Offers master’s and doctoral programs in core AI disciplines such as machine learning, computer vision, and natural language processing.

Maintains a strong research focus, including the development and release of open-source AI models under its own model families.

Collaborates with international universities, companies, and multilateral organizations on AI-related projects.

Complementing MBZUAI, the UAE has announced scholarship and talent programs designed to encourage more students to pursue AI-related studies and careers. These initiatives typically combine financial support, exposure to research environments, and opportunities for practical engagement with industry.

Beyond the specialist layer, the UAE is also investing in AI literacy and digital skills programs aimed at a broader segment of the population. The underlying principle is that an AI-ready economy cannot rely solely on a small group of experts; it needs a wider workforce that understands how to work with AI-enabled tools and processes.

5. AI embedded into city and government strategy: D33 and DUB.AI

Dubai, in particular, has integrated AI into its economic and city-governance agenda.

The Dubai Economic Agenda (D33) sets out a long-term plan to expand Dubai’s economy and strengthen its role as a global business hub. Within that framework, the Dubai Universal Blueprint for Artificial Intelligence (DUB.AI) serves as a focused initiative on AI.

DUB.AI is designed to:

Support Dubai’s ambition to be a global reference point for AI-related regulation and responsible deployment.

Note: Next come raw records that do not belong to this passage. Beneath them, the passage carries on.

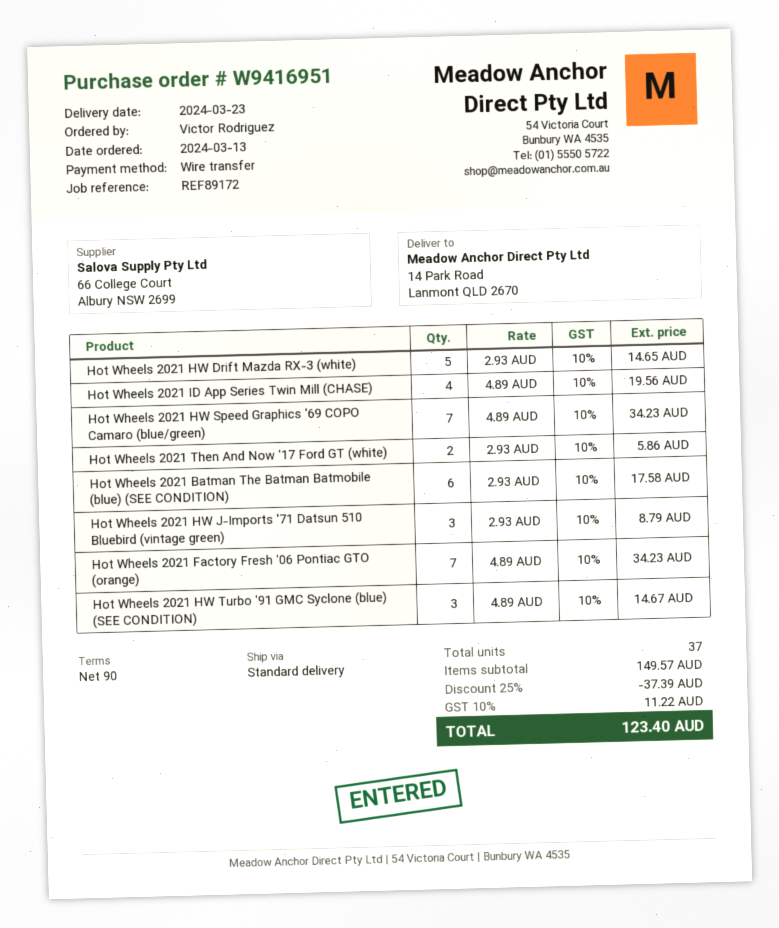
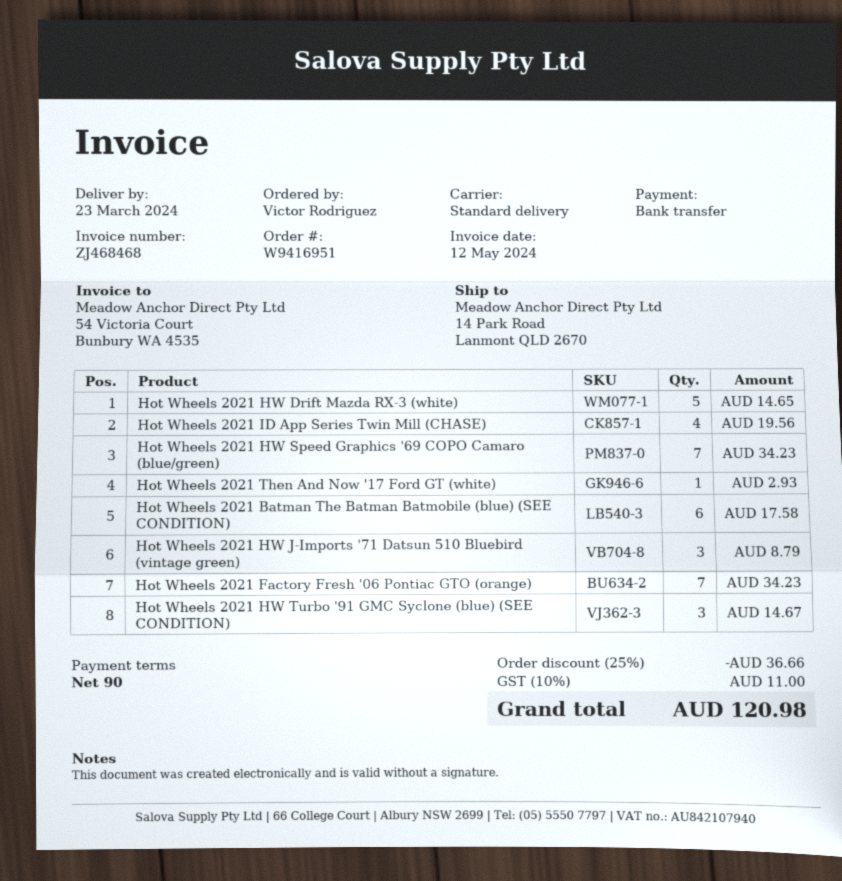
Hot Wheels 2021 Then And Now '17 Ford GT (white): 2 for 5.86 -> 1 for 2.93
discount: 25% = 37.39 -> 25% = 36.66
tax: 10% = 11.22 -> 10% = 11.00
total: 123.40 -> 120.98

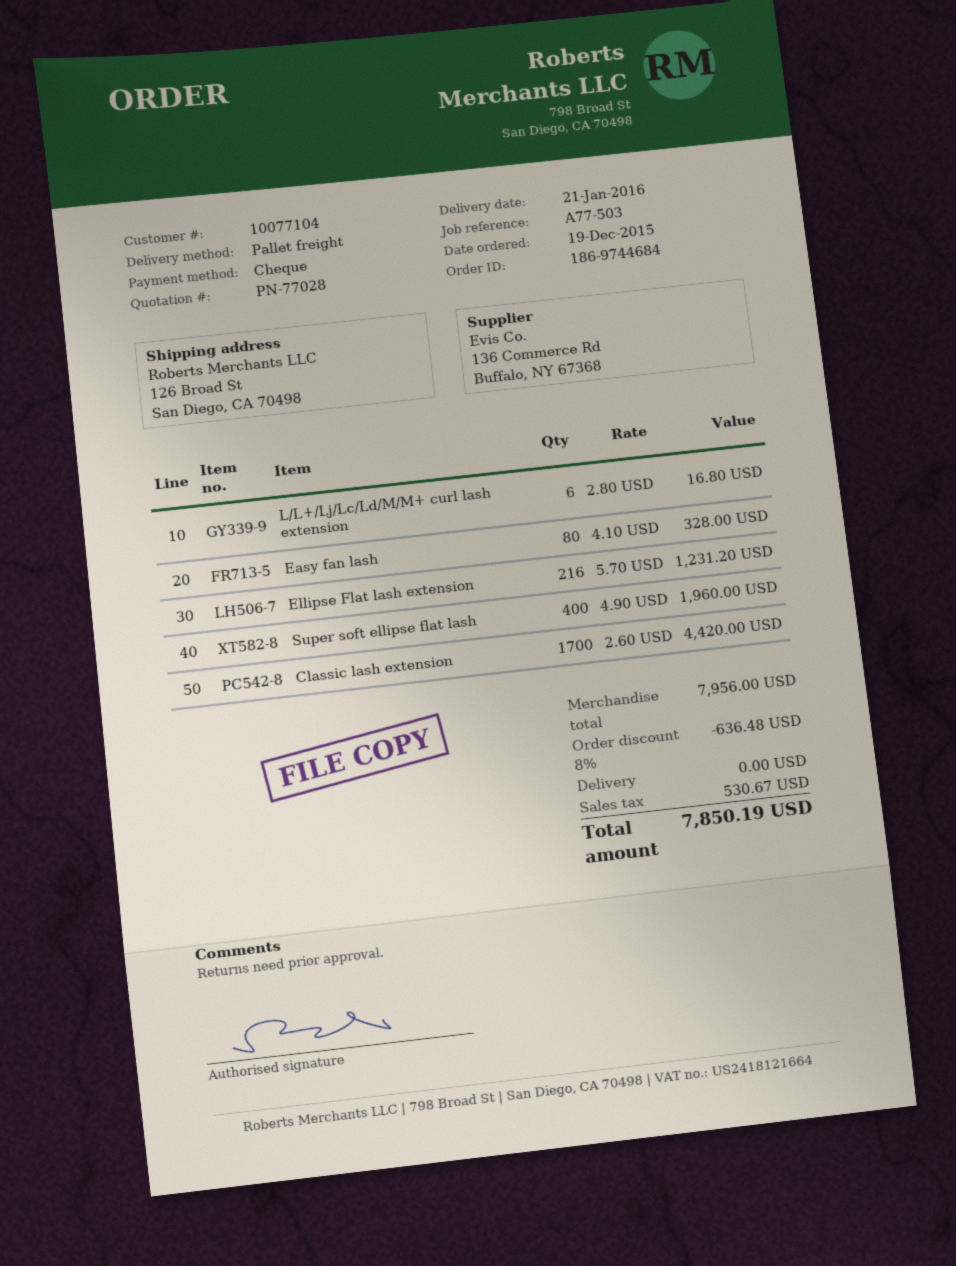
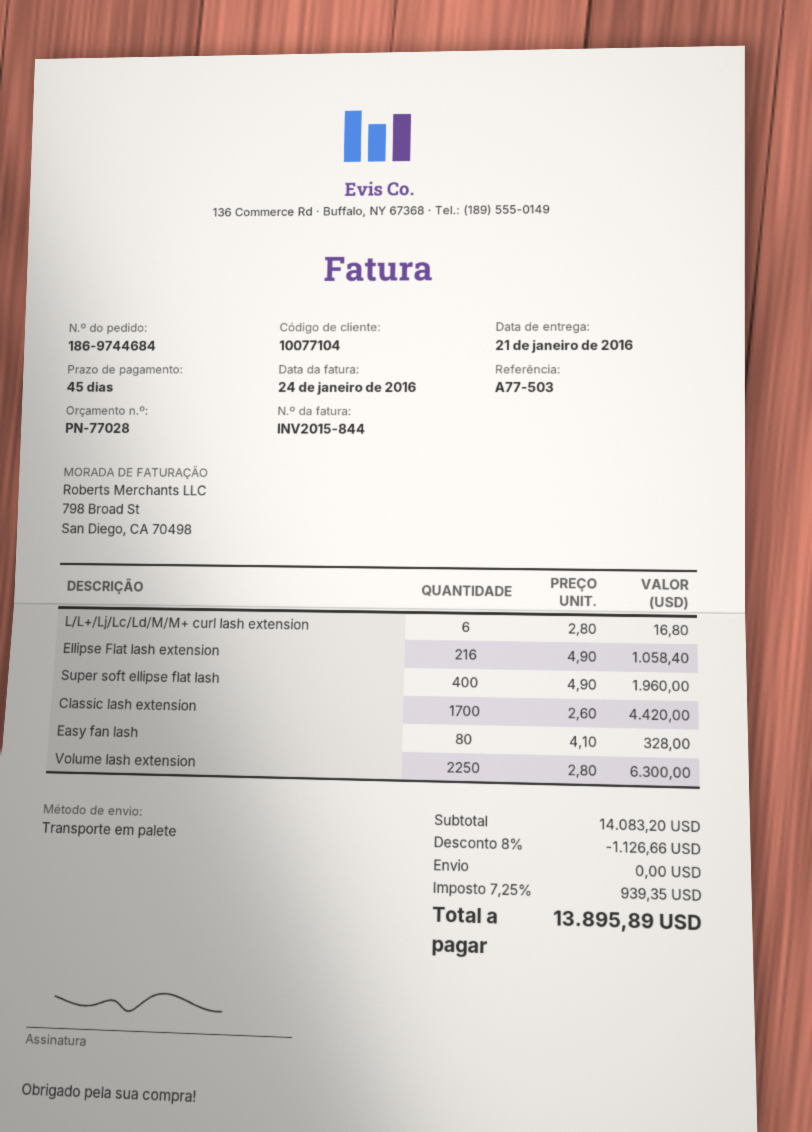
Ellipse Flat lash extension: 216 x 5.70 = 1231.20 -> 216 x 4.90 = 1058.40
Volume lash extension: none -> 2250 x 2.80 = 6300.00
subtotal: 7956.00 -> 14083.20
discount: 8% = 636.48 -> 8% = 1126.66
tax: 530.67 -> 939.35
total: 7850.19 -> 13895.89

Equip government departments with the tools and capabilities to develop and implement AI solutions relevant to their missions.

Encourage structured collaboration between government, startups, and established technology companies around AI use cases.

To translate these goals into practice, the Dubai Centre for Artificial Intelligence (DCAI) runs accelerator-style programs where government entities partner with AI firms and startups to build solutions for specific public-sector challenges. This model allows AI pilots to be tested and refined with real users and real data, rather than remaining theoretical.

Observers who follow the Dubai ecosystem generally expect these combined efforts—D33, DUB.AI, DCAI—to generate substantial economic and productivity benefits over time, even though precise impact figures will depend on how projects are implemented and scaled.

6. What this means for businesses and partners

For organizations inside and outside the region, the UAE’s approach to AI creates several clear avenues for engagement:

A platform for pilots and regional scaling With AI initiatives embedded in government services, city management, and priority industries, the UAE can function as a practical test bed for AI solutions. Successful pilots can then be scaled within the country and potentially across the wider Gulf Cooperation Council (GCC) region.

A base for AI talent and research collaboration Institutions like MBZUAI and other universities provide touchpoints for joint research, internships, executive education, and industry–academia partnerships. Companies can co-develop AI projects while tapping into a growing pool of specialized talent.

Policy and ecosystem dialogue Because AI is linked to national strategies rather than treated as a standalone technical subject, serious partners have the opportunity to engage with the UAE at the level of ecosystem design, regulatory frameworks, and workforce development—not just at the level of procurement.

7. The bottom line

The UAE’s commitment to AI is not defined by a single project or announcement. It is a layered approach that brings together:

Long-term national and city-level strategies

Dedicated political leadership and governance structures

Investment in AI infrastructure and compute

Focused talent and research institutions

Practical deployment in government and priority sectors

For business leaders, investors, educators, and policymakers, the key takeaway is straightforward: the UAE has moved beyond AI experimentation and is working to institutionalize AI as part of its economic and governance model.

The remaining question is not whether the UAE is serious about AI—it clearly is—but rather how different stakeholders choose to participate in, contribute to, and benefit from the AI ecosystem the country is building.